▸ **EXERCISE AIM**
Each of the entries below is to be written out exactly, and the images skipped.

[Difference listings]
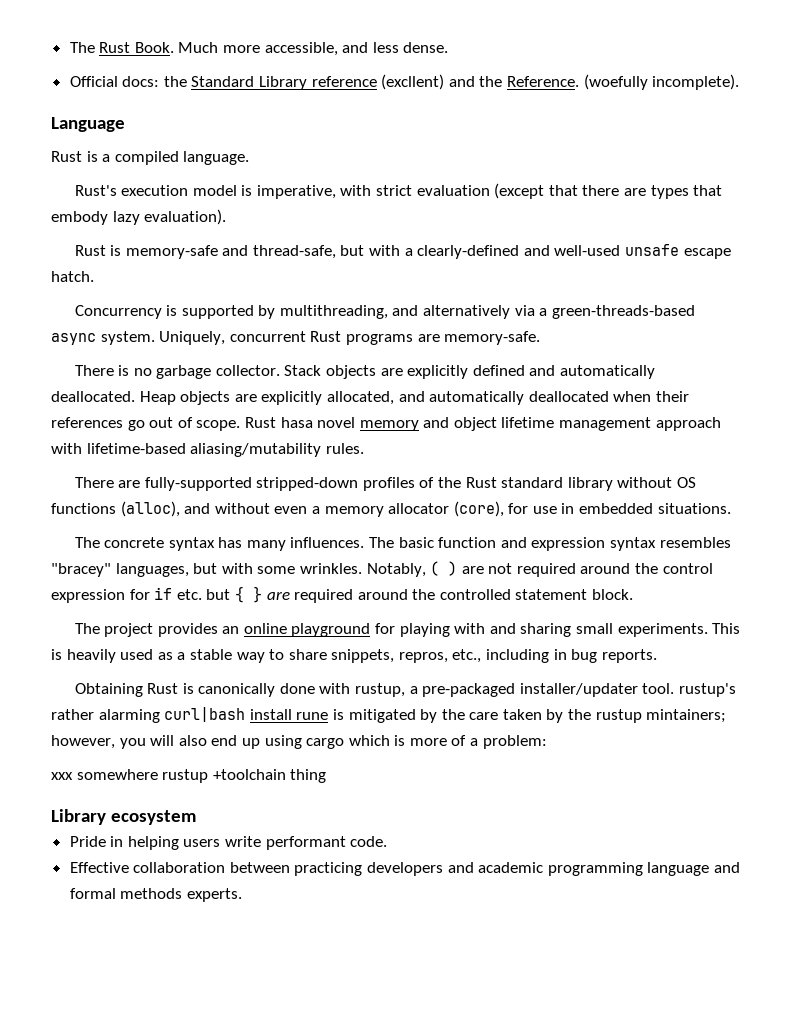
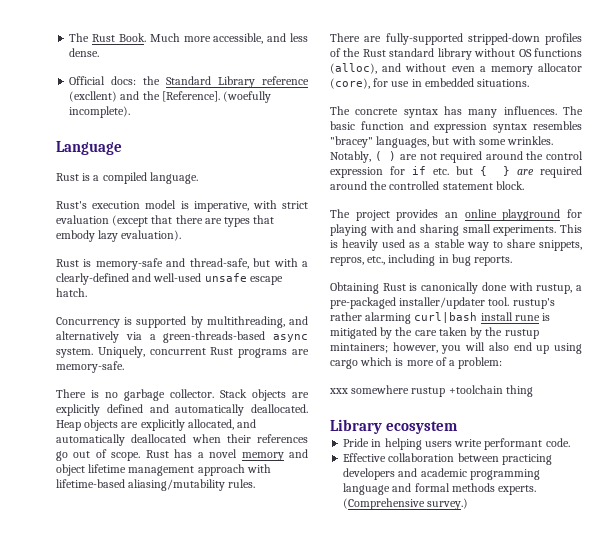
[507,76,580,87] Reference. -> [161,91,220,102] [Reference].
[280,417,313,428] hasa -> [174,449,204,458] has a
(242, 895) none -> [343,498,469,510] (Comprehensive survey.)

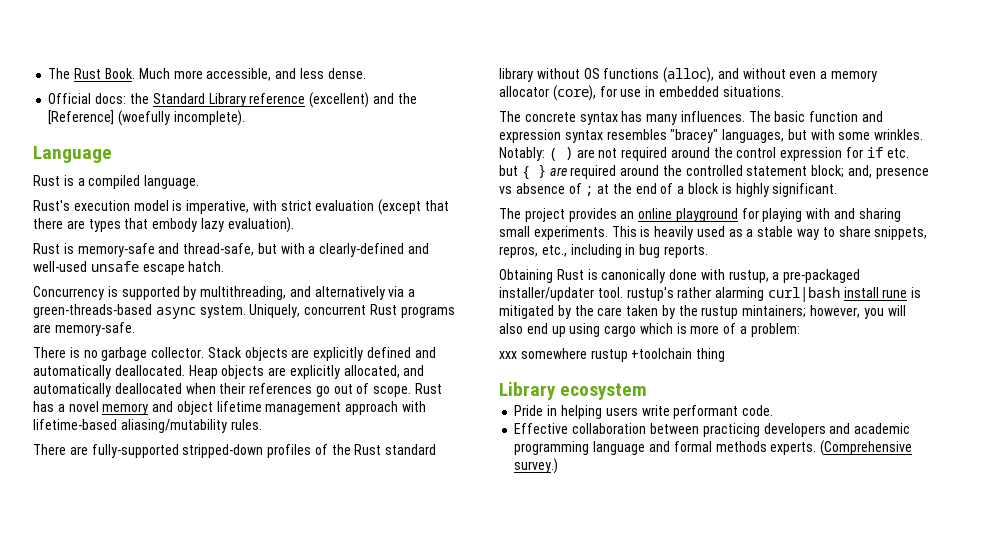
[69,91,118,102] (excllent) -> [309,92,370,108] (excellent)
[161,91,220,102] [Reference]. -> [48,110,115,125] [Reference]
[330,151,371,163] Notably, -> [499,147,545,161] Notably:
[495,181,524,190] block. -> [811,165,929,179] [499,183,838,197] block; and, presence vs absence of ; at the end of a block is highly significant.

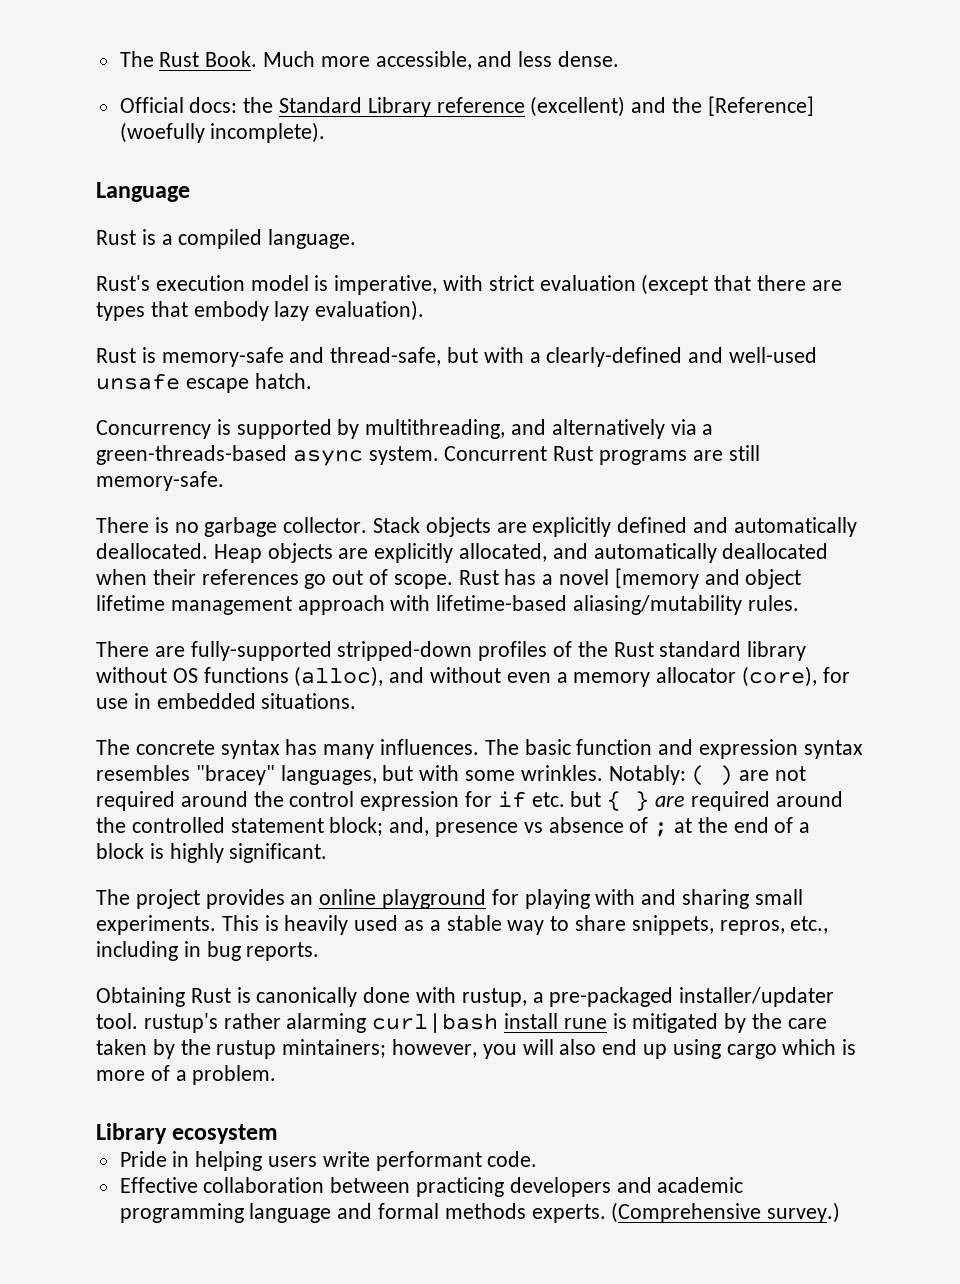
[249,304,367,318] Uniquely, concurrent -> [444,446,548,461] Concurrent
(51, 328) none -> [728,445,760,461] still
[102,403,149,415] memory -> [614,568,699,589] [memory
[750,323,800,337] [499,348,726,362] problem: // xxx somewhere rustup +toolchain thing -> [192,1065,277,1085] problem.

▸ **RESPONSE**
[507,76,580,87] Reference. -> [161,91,220,102] [Reference].
[280,417,313,428] hasa -> [174,449,204,458] has a
(242, 895) none -> [343,498,469,510] (Comprehensive survey.)

[69,91,118,102] (excllent) -> [309,92,370,108] (excellent)
[161,91,220,102] [Reference]. -> [48,110,115,125] [Reference]
[330,151,371,163] Notably, -> [499,147,545,161] Notably:
[495,181,524,190] block. -> [811,165,929,179] [499,183,838,197] block; and, presence vs absence of ; at the end of a block is highly significant.

[249,304,367,318] Uniquely, concurrent -> [444,446,548,461] Concurrent
(51, 328) none -> [728,445,760,461] still
[102,403,149,415] memory -> [614,568,699,589] [memory
[750,323,800,337] [499,348,726,362] problem: // xxx somewhere rustup +toolchain thing -> [192,1065,277,1085] problem.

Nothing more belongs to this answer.